# Pool cleaning.



## aquariuss (Jul 20, 2010)

Could someone tell me the name of the course i would need to sit,to be a pool cleaner in cyprus. Do you know where they are held? Many thanks..


----------



## Veronica (Apr 5, 2008)

aquariuss said:


> Could someone tell me the name of the course i would need to sit,to be a pool cleaner in cyprus. Do you know where they are held? Many thanks..


Hi,
I will pm you the phone numbers of the guy who organises them.
I won't put his details on here without his permission.

Regards
Veronica


----------



## philly (Feb 5, 2010)

Veronica said:


> Hi,
> I will pm you the phone numbers of the guy who organises them.
> I won't put his details on here without his permission.
> 
> ...


Can you also pm to me pls:clap2:


----------



## Veronica (Apr 5, 2008)

philly said:


> Can you also pm to me pls:clap2:


I will send you a link to his website.


----------



## philly (Feb 5, 2010)

Veronica said:


> I will send you a link to his website.


Thanks a lot


----------



## zeeb0 (Oct 29, 2010)

Guys, to an 'outside' reader this post is meaningless... can i suggest its either deleted and you continue you clandestine group off-line, or that you start sharing useful information that others can use.. The worst kind of answer is one of these generic woolly answers that don't actually say or mean anything.. 
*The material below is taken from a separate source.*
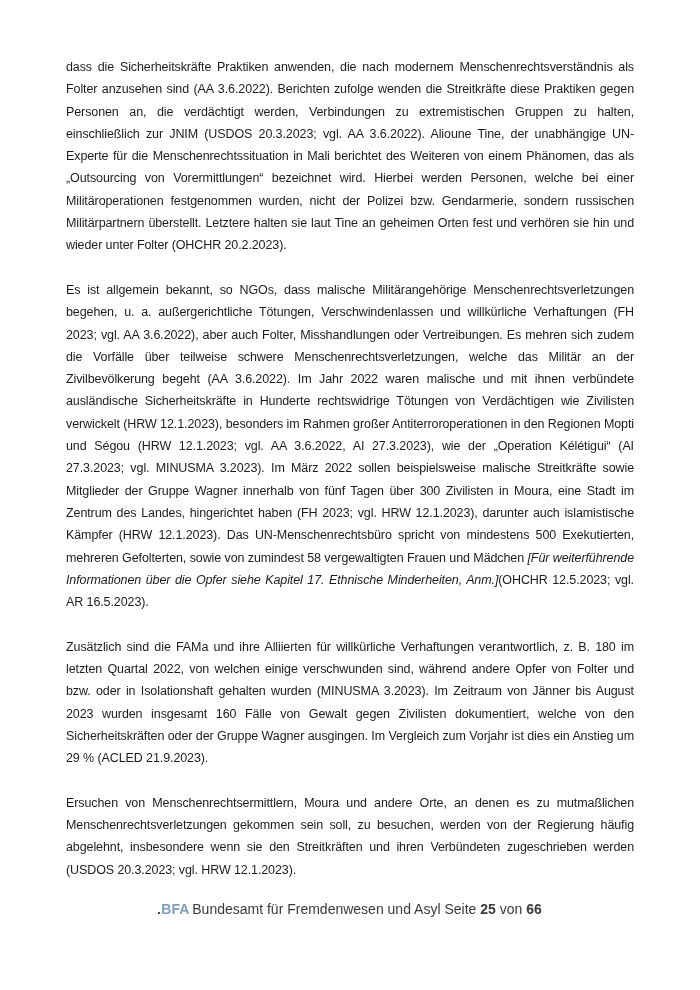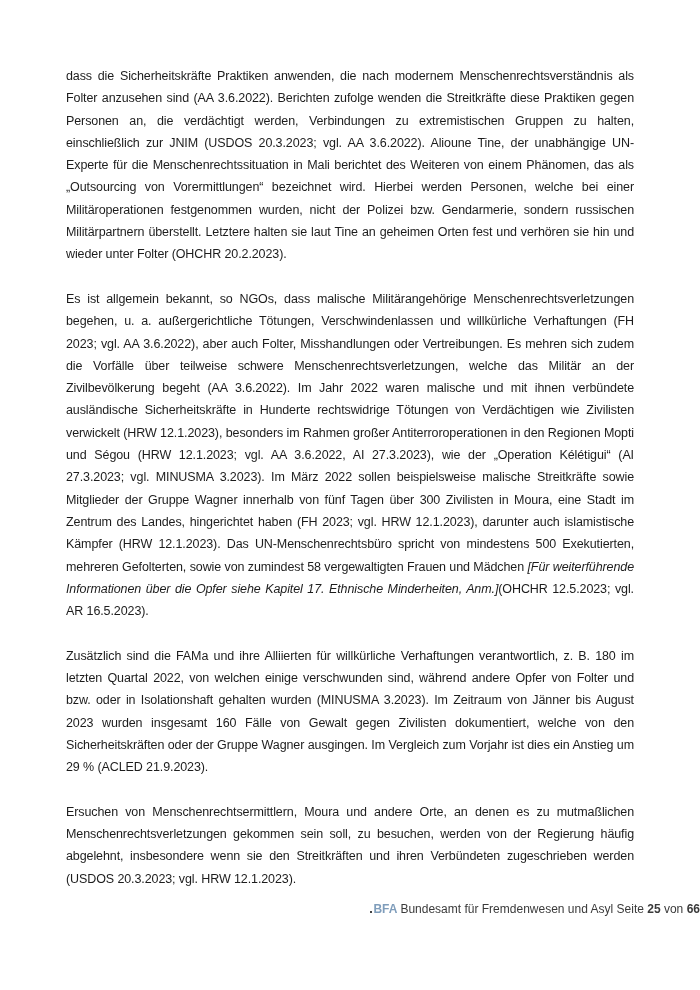"dass die Sicherheitskräfte Praktiken" .content { top: 65px -> 56px }
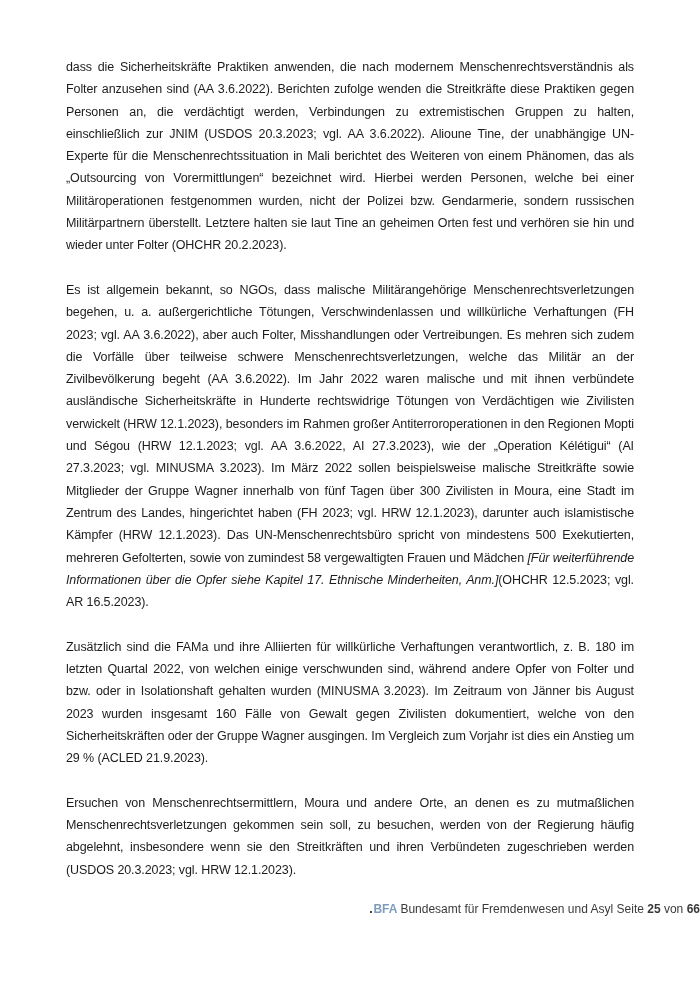"BFA Bundesamt für Fremdenwesen und" .footer { font-size: 12px -> 14px; text-align: right -> center }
Make me a moderator i'll sort this sort of thing out!


----------



## jojo (Sep 20, 2007)

zeeb0 said:


> Guys, to an 'outside' reader this post is meaningless... can i suggest its either deleted and you continue you clandestine group off-line, or that you start sharing useful information that others can use.. The worst kind of answer is one of these generic woolly answers that don't actually say or mean anything..
> 
> Make me a moderator i'll sort this sort of thing out!


I think that it is useful as reference point for those who are interested! See how Veronica views it

Jo


----------



## Veronica (Apr 5, 2008)

zeeb0 said:


> Guys, to an 'outside' reader this post is meaningless... can i suggest its either deleted and you continue you clandestine group off-line, or that you start sharing useful information that others can use.. The worst kind of answer is one of these generic woolly answers that don't actually say or mean anything..
> 
> Make me a moderator i'll sort this sort of thing out!


I am a lot more liklely to delete you zeebo
I will not put someones contact details on the open forum but am more than happy to pass them on via pm. 
If the post is meaningless to you I suggest you just don't read it.


----------



## philly (Feb 5, 2010)

Veronica said:


> I am a lot more liklely to delete you zeebo
> I will not put someones contact details on the open forum but am more than happy to pass them on via pm.
> If the post is meaningless to you I suggest you just don't read it.


Didn t Zeebo get booted off before ??? Careful Zeebo hahaha


----------



## aquariuss (Jul 20, 2010)

Im such a trouble maker!


----------



## Veronica (Apr 5, 2008)

aquariuss said:


> Im such a trouble maker!


Well it has to be someones fault aquariuss. Its nice of you to take the blame:clap2::clap2::clap2::clap2:


----------



## zeeb0 (Oct 29, 2010)

Right that's it! in not reading this any more.. <snip>


----------



## philly (Feb 5, 2010)

zeeb0 said:


> Right that's it! in not reading this any more.. <snip>


Hahahahhahaha :boxing:


----------